Et presque autant que l’armée, la présence d’un seul de nos voisins avait le pouvoir de nous tranquilliser. C’était le cadi Farouad, dont ma mère était persuadée, à cause de « réflexions » qu’il faisait parfois, qui se répétaient et se commentaient, qu’il était un sympathisant de la rébellion. Lui avait l’art et la manière de nous parler. Il personnifiait à nos yeux le m******n traditionnel ; c’était un homme intègre, long et flexible dans ses vêtements blancs et flottants, la tête mince et amincie par une courte barbe grise coupée en pointe au menton, remontant le long des joues jusqu’au turban blanc, encadrant un visage mat entièrement éclairé du regard intense de ses yeux noirs ; les mains étaient grisâtres, longues, fines et sages. Il inspirait le respect et le recevait. Sa voix surprenait d’abord tant elle était éraillée, mais s’intégrait au personnage et semblait révéler des déchirures profondes.
« J’ai dit au cadi que cette affaire de valise et de cercueil nous avait fait bien peur. Il m’a répondu qu’il me répétait ce qu’il m’avait toujours dit : nous ne risquons rien… S’il arrive qu’en pleine nuit, à notre porte, un danger se précise, nous n’avons qu’à frapper au mur, il comprendra tout de suite. Mais il est sûr qu’il n’arrivera rien. En fait, il a l’air de reconnaître qu’il aurait de l’autorité sur quelques terroristes qui voudraient forcer notre porte et nous trancher la gorge ! Si la chose se présentait et qu’il nous sauve la vie, il aurait du mérite. Il s’exposerait. On dirait que si les bandits lui ont obéi, c’est qu’il est leur chef, que s’il a épargné nos vies, il en a sacrifié bien d’autres, et de là tout ce que tu peux supposer… »
Nous sauver la vie ! Maintenant que tout se pacifiait et que notre peur se dissipait, l’expression me paraissait dérisoire. Vivre sa vie ! Voilà qui était intéressant. Mais comment cela me serait-il possible ici, avec cette mentalité, des yeux hostiles, des langues venimeuses ? Je me trouvais dans l’impossibilité d’affirmer mon moi aux autres, auprès de qui je ne rencontrais qu’ignorance et refus.
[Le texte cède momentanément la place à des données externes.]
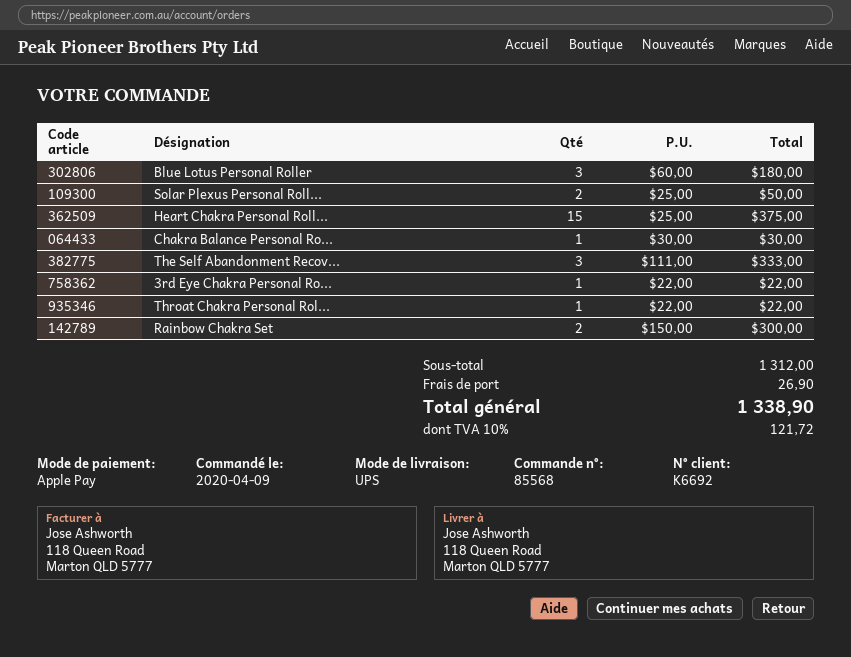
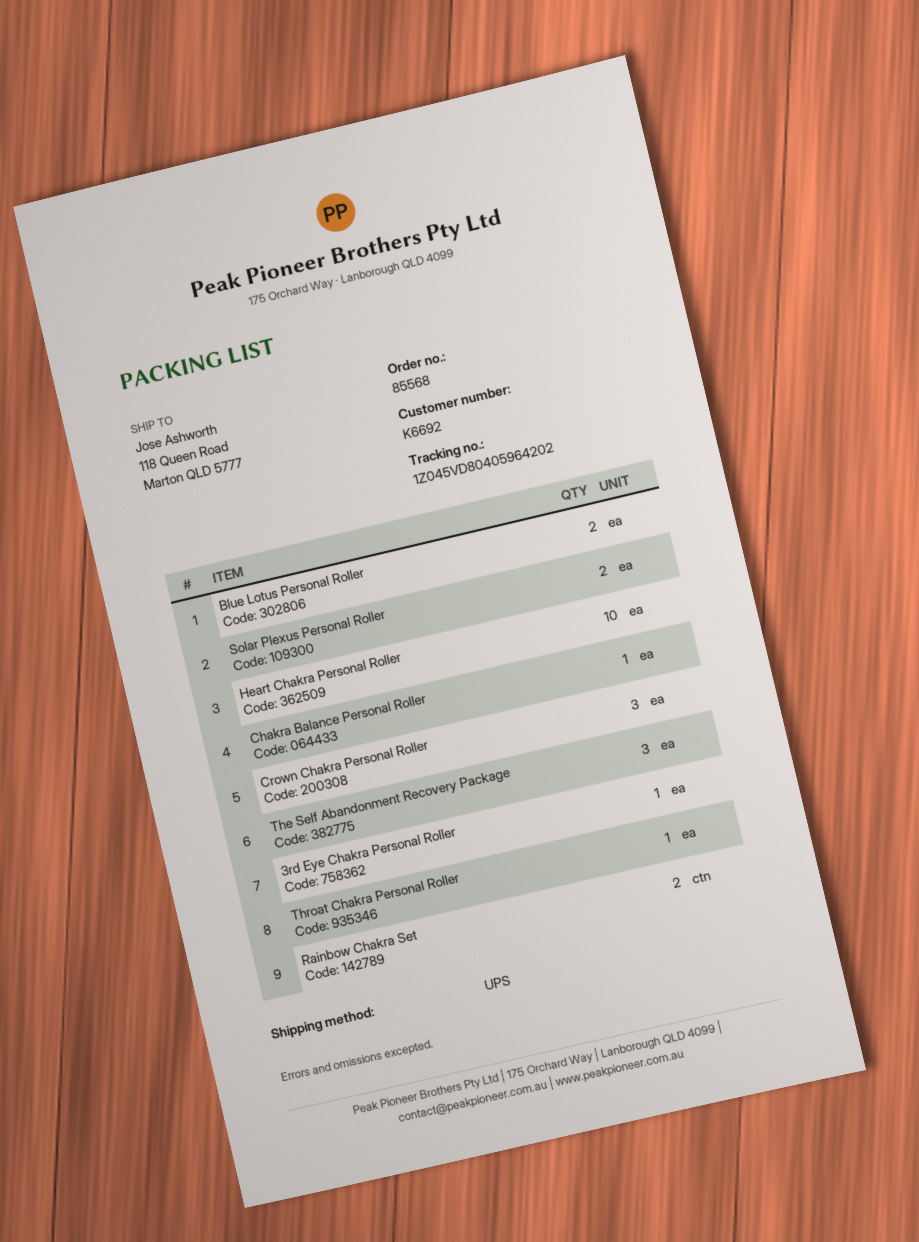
Blue Lotus Personal Roller: 3 -> 2
Heart Chakra Personal Roll...: 15 -> 10
Crown Chakra Personal Roller: none -> 3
Les gens étaient-ils aveugles, ou fous, ou butés ? « Si tu veux vivre ta vie, tu devras quitter le pays. » Cette phrase m’avait été dite par un ancien apprenti de mon père qui avait, à vingt ans, éprouvé la violence de nos mœurs et avait dû fuir pour éviter un mariage imposé par son père. Il s’appelait Miloud Miloussi. Il avait quitté Bordj-Ménaïel. Il s’était marié en France selon son cœur. Revenant cinq ans plus tard voir ses parents, il n’avait pas même pu voir sa mère : le vieux Miloussi, sur le pas de sa boutique, l’avait maudit et menacé de sa canne. Miloud était passé voir ma mère avant de retourner en France, chez lui. J’avais tout oublié de la touchante évocation du passé. Une phrase m’était restée : « Si tu veux vivre ta vie, fais comme moi, quitte le pays. » Le temps pressait maintenant. Je ne pouvais pas attendre d’avoir vingt ans. J’espérais un secours providentiel. Qui pouvait me reconnaître et m’emmener ? Je sentis combien l’existence d’Édouard nourrissait mon espoir.